WHAT YOU SHOULD DO =
Go through the data below and gather each line containing "color".

*** Opening DATA IN THIS EXERCISE ***

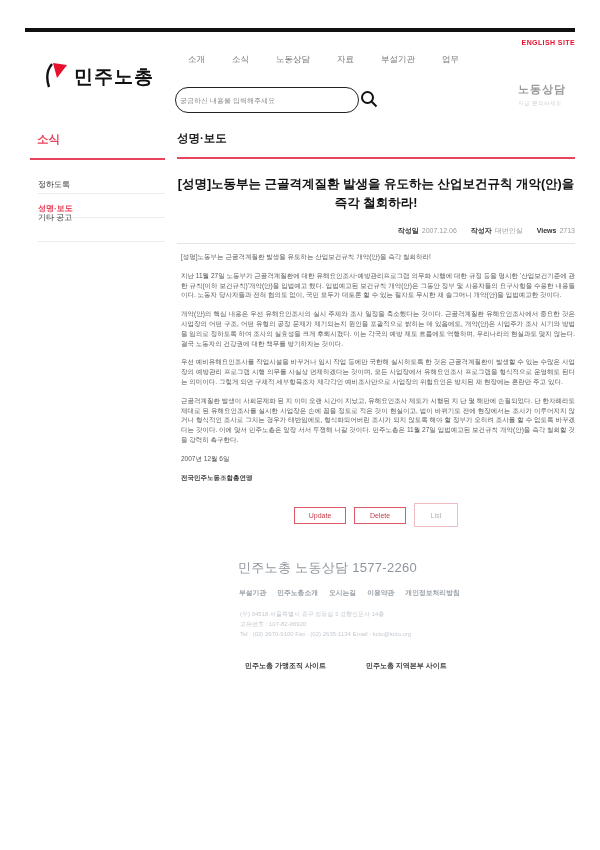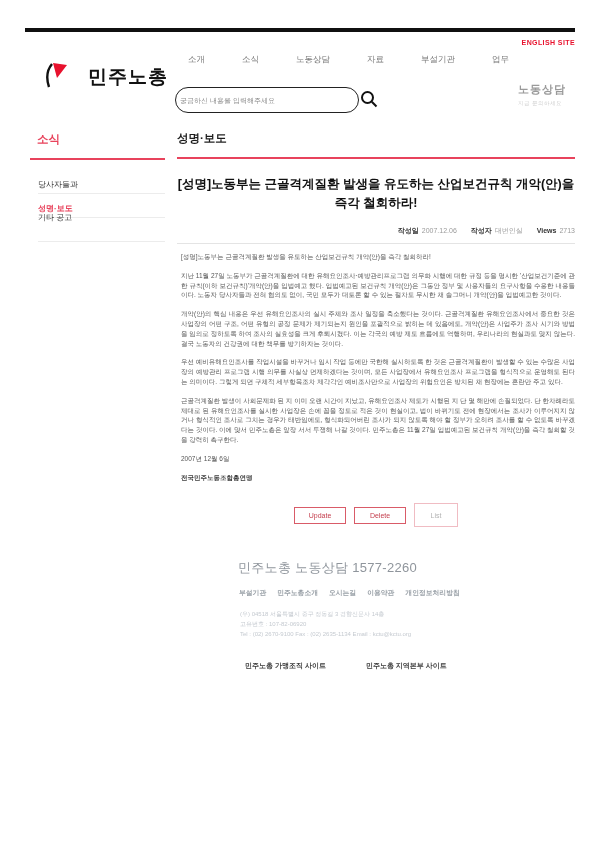--- a/index.html
+++ b/index.html
@@ -5,23 +5,23 @@
   html,body{margin:0;padding:0;background:#fff;}
   .page{position:relative;width:600px;height:850px;background:#fff;overflow:hidden;
         font-family:"Liberation Sans","DejaVu Sans",sans-serif;color:#222;}
 
   
   .topbar{position:absolute;left:25px;top:28px;width:550px;height:4px;background:#101010;}
   .english-site{position:absolute;right:25px;top:39px;font-size:7px;font-weight:bold;
         color:#e8112d;letter-spacing:.4px;cursor:pointer;}
 
   
-  .logo{position:absolute;left:44px;top:62px;display:flex;align-items:center;gap:20px;cursor:pointer;}
+  .logo{position:absolute;left:44px;top:62px;display:flex;align-items:center;gap:6px;cursor:pointer;}
   .logo-text{font-size:19px;font-weight:800;color:#111;letter-spacing:1px;}
-  .nav{position:absolute;left:188px;top:54px;display:flex;gap:37px;font-size:8.5px;color:#777;}
+  .nav{position:absolute;left:188px;top:54px;display:flex;gap:27px;font-size:8.5px;color:#777;}
   .nav span{cursor:pointer;white-space:nowrap;}
   .search-wrap{position:absolute;left:175px;top:87px;width:182px;height:24px;
         border:1.3px solid #222;border-radius:13px;display:flex;align-items:center;background:#fff;}
   .search-wrap input{border:none;outline:none;background:transparent;margin-left:2px;width:150px;
         font-size:7px;color:#444;font-family:inherit;}
   .search-wrap input::placeholder{color:#8a8a8a;}
   .search-btn{position:absolute;left:360px;top:90px;width:18px;height:18px;cursor:pointer;}
   .consult{position:absolute;left:518px;top:82px;text-align:left;cursor:pointer;}
   .consult-title{font-size:11px;font-weight:700;color:#9a9a9a;letter-spacing:1px;}
   .consult-sub{font-size:5.5px;color:#cfcfcf;margin-top:3px;letter-spacing:.5px;}
@@ -103,21 +103,21 @@
     </svg>
   </div>
 
   <div class="consult">
     <div class="consult-title">노동상담</div>
     <div class="consult-sub">지금 문의하세요</div>
   </div>
 
   <div class="side-title">소식</div>
   <div class="side-line"></div>
-  <div class="side-item" style="top:179px">당사자들과</div>
+  <div class="side-item" style="top:179px">정하도록</div>
   <div class="side-div" style="top:193px"></div>
   <div class="side-item active" style="top:203px">성명·보도</div>
   <div class="side-div" style="top:217px"></div>
   <div class="side-item" style="top:212px">기타 공고</div>
   <div class="side-div" style="top:241px"></div>
 
   <div class="main-title">성명·보도</div>
   <div class="main-line"></div>
 
   <div class="article-title">[성명]노동부는 근골격계질환 발생을 유도하는 산업보건규칙 개악(안)을 즉각 철회하라!</div>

*** Closing DATA IN THIS EXERCISE ***

OUTPUT BELOW =
         font-family:"Liberation Sans","DejaVu Sans",sans-serif;color:#222;}
         color:#e8112d;letter-spacing:.4px;cursor:pointer;}
   .logo-text{font-size:19px;font-weight:800;color:#111;letter-spacing:1px;}
-  .nav{position:absolute;left:188px;top:54px;display:flex;gap:37px;font-size:8.5px;color:#777;}
+  .nav{position:absolute;left:188px;top:54px;display:flex;gap:27px;font-size:8.5px;color:#777;}
         font-size:7px;color:#444;font-family:inherit;}
   .search-wrap input::placeholder{color:#8a8a8a;}
   .consult-title{font-size:11px;font-weight:700;color:#9a9a9a;letter-spacing:1px;}
   .consult-sub{font-size:5.5px;color:#cfcfcf;margin-top:3px;letter-spacing:.5px;}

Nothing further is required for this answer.